• [DATA PROVIDED]
* * * *

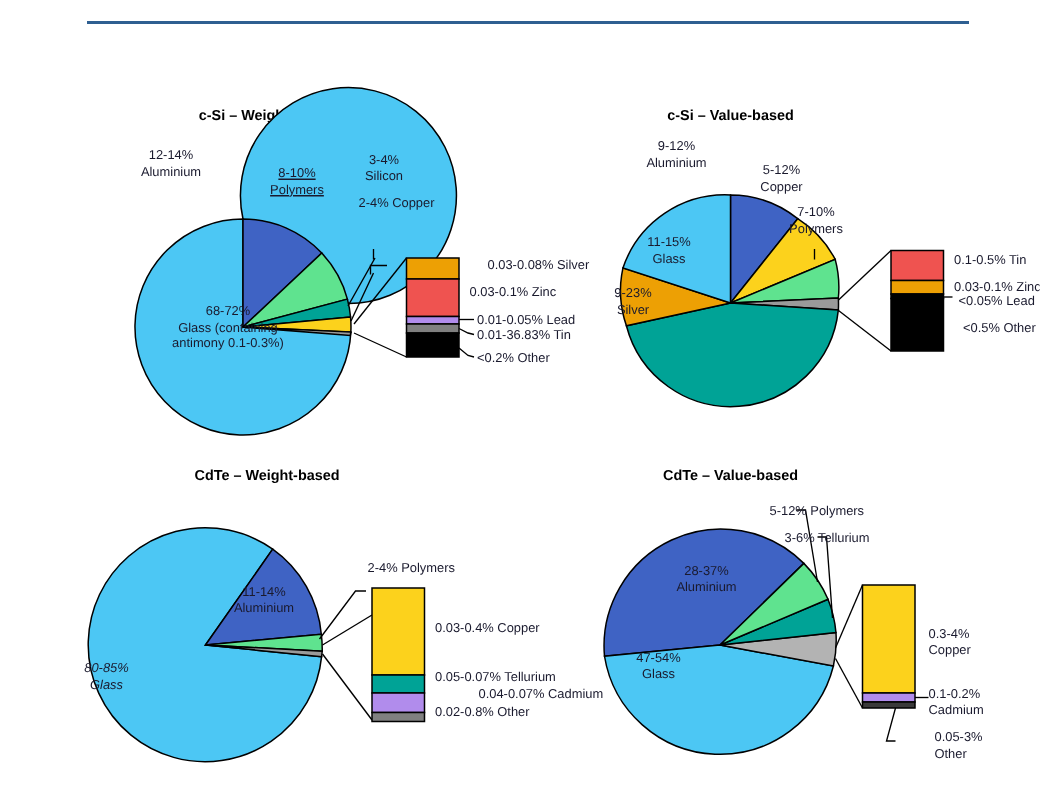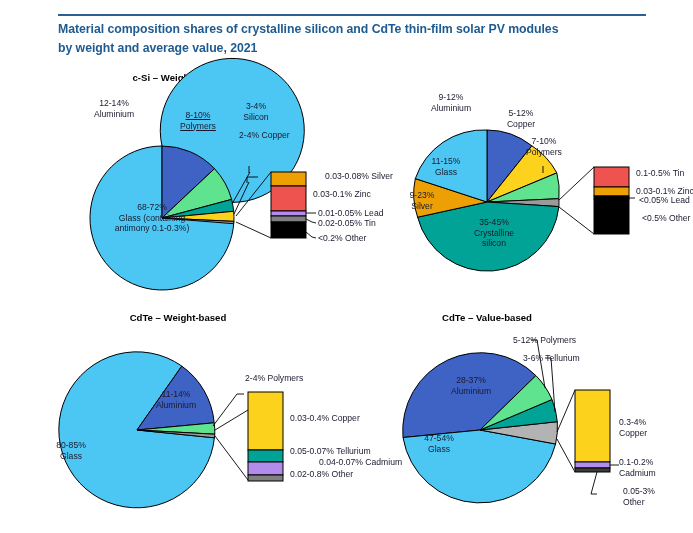--- a/index.html
+++ b/index.html
@@ -58,24 +58,20 @@
   .seg { stroke: #000; stroke-width: 1; }
   .lead { stroke: #000; stroke-width: 0.9; fill: none; }
 </style>
 </head>
 <body>
 
 <div id="page">
 
   <div class="hrule"></div>
 
-  <div id="title">
-    <span>Material composition shares of crystalline silicon and CdTe thin-film solar PV modules</span><br>
-    <span>by weight and average value, 2021</span>
-  </div>
 
   <div class="panel" style="left:0px; top:62px; width:347px; height:230px;">
 
     <div class="panel-title" style="left:88px; top:10px; width:180px;">c-Si – Weight-based</div>
 
     <svg width="347" height="230">
 
       <path class="seg" fill="#4cc7f4" d="M 162 156 L 162 84 A 72 72 0 0 0 232.4 140.4 Z
                M 162 156 L 232.4 140.4 A 72 72 0 1 0 162 84 Z"></path>
 
@@ -126,26 +122,27 @@
     </div>
     <div class="lbl c" style="left:92px; top:140px; width:120px;">
       <span style="white-space:pre-line;">68-72%
 Glass (containing
 antimony 0.1-0.3%)</span>
     </div>
 
     <div class="lbl" style="left:313px; top:109px;padding-left:12px;"><span>0.03-0.08% Silver</span></div>
     <div class="lbl" style="left:313px; top:127px;"><span>0.03-0.1% Zinc</span></div>
     <div class="lbl" style="left:318px; top:146px;text-align:center;"><span>0.01-0.05% Lead</span></div>
-    <div class="lbl" style="left:318px; top:156px;"><span>0.02-0.05% Tin</span></div>
+    <div class="lbl" style="left:318px; top:156px;"><span>0.01-36.83% Tin</span></div>
     <div class="lbl" style="left:318px; top:171px;"><span>&lt;0.2% Other</span></div>
   </div>
 
   <div class="panel" style="left:347px; top:62px; width:346px; height:230px;">
 
+    <div class="panel-title" style="left:50px; top:10px; width:180px;">c-Si – Value-based</div>
 
     <svg width="346" height="230">
 
       <path class="seg" fill="#3f63c4" d="M 140 140 L 140 68 A 72 72 0 0 1 184.8 83.8 Z"></path>
 
       <path class="seg" fill="#fcd21c" d="M 140 140 L 184.8 83.8 A 72 72 0 0 1 209.8 110.9 Z"></path>
 
       <path class="seg" fill="#5fe38f" d="M 140 140 L 209.8 110.9 A 72 72 0 0 1 211.9 136.7 Z"></path>
 
       <path class="seg" fill="#9a9a9a" d="M 140 140 L 211.9 136.7 A 72 72 0 0 1 211.9 144.6 Z"></path>
@@ -180,25 +177,20 @@
 Polymers</span>
     </div>
     <div class="lbl c" style="left:71px; top:94px; width:56px;">
       <span style="white-space:pre-line;">11-15%
 Glass</span>
     </div>
     <div class="lbl c" style="left:47px; top:128px; width:56px;">
       <span style="white-space:pre-line;">9-23%
 Silver</span>
     </div>
-    <div class="lbl c" style="left:104px; top:155px; width:86px;">
-      <span style="white-space:pre-line;">35-45%
-Crystalline
-silicon</span>
-    </div>
 
     <div class="lbl" style="left:289px; top:106px;"><span>0.1-0.5% Tin</span></div>
     <div class="lbl" style="left:289px; top:124px;"><span>0.03-0.1% Zinc</span></div>
     <div class="lbl" style="left:292px; top:133px;"><span>&lt;0.05% Lead</span></div>
     <div class="lbl" style="left:295px; top:151px;"><span>&lt;0.5% Other</span></div>
   </div>
 
   <div class="panel" style="left:0px; top:300px; width:347px; height:233px;">
 
     <div class="panel-title" style="left:88px; top:12px; width:180px;">CdTe – Weight-based</div>
@@ -221,21 +213,21 @@
       <rect class="seg" x="248" y="150" width="35" height="12" fill="#00a396"></rect>
       <rect class="seg" x="248" y="162" width="35" height="13" fill="#b18cec"></rect>
       <rect class="seg" x="248" y="175" width="35" height="6" fill="#808080"></rect>
     </svg>
 
     <div class="lbl c" style="left:140px; top:89px; width:72px;">
       <span style="white-space:pre-line;">11-14%
 Aluminium</span>
     </div>
     <div class="lbl c" style="left:38px; top:140px; width:66px;">
-      <span style="white-space:pre-line;">80-85%
+      <span style="white-space:pre-line;font-style:italic;">80-85%
 Glass</span>
     </div>
     <div class="lbl" style="left:245px; top:73px;"><span>2-4% Polymers</span></div>
 
     <div class="lbl" style="left:290px; top:113px;"><span>0.03-0.4% Copper</span></div>
     <div class="lbl" style="left:290px; top:146px;"><span>0.05-0.07% Tellurium</span></div>
     <div class="lbl" style="left:290px; top:157px;padding-left:29px;"><span>0.04-0.07% Cadmium</span></div>
     <div class="lbl" style="left:290px; top:169px;"><span>0.02-0.8% Other</span></div>
   </div>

* * * *

• [WHAT IS REQUIRED] In the listing above, find the line containing "140 L 184.8" and the line containing "-221,21 +213,21 @@", then repeat those two lines and everything between them exactly.

• [EXERCISE SOLUTION]
       <path class="seg" fill="#fcd21c" d="M 140 140 L 184.8 83.8 A 72 72 0 0 1 209.8 110.9 Z"></path>
 
       <path class="seg" fill="#5fe38f" d="M 140 140 L 209.8 110.9 A 72 72 0 0 1 211.9 136.7 Z"></path>
 
       <path class="seg" fill="#9a9a9a" d="M 140 140 L 211.9 136.7 A 72 72 0 0 1 211.9 144.6 Z"></path>
@@ -180,25 +177,20 @@
 Polymers</span>
     </div>
     <div class="lbl c" style="left:71px; top:94px; width:56px;">
       <span style="white-space:pre-line;">11-15%
 Glass</span>
     </div>
     <div class="lbl c" style="left:47px; top:128px; width:56px;">
       <span style="white-space:pre-line;">9-23%
 Silver</span>
     </div>
-    <div class="lbl c" style="left:104px; top:155px; width:86px;">
-      <span style="white-space:pre-line;">35-45%
-Crystalline
-silicon</span>
-    </div>
 
     <div class="lbl" style="left:289px; top:106px;"><span>0.1-0.5% Tin</span></div>
     <div class="lbl" style="left:289px; top:124px;"><span>0.03-0.1% Zinc</span></div>
     <div class="lbl" style="left:292px; top:133px;"><span>&lt;0.05% Lead</span></div>
     <div class="lbl" style="left:295px; top:151px;"><span>&lt;0.5% Other</span></div>
   </div>
 
   <div class="panel" style="left:0px; top:300px; width:347px; height:233px;">
 
     <div class="panel-title" style="left:88px; top:12px; width:180px;">CdTe – Weight-based</div>
@@ -221,21 +213,21 @@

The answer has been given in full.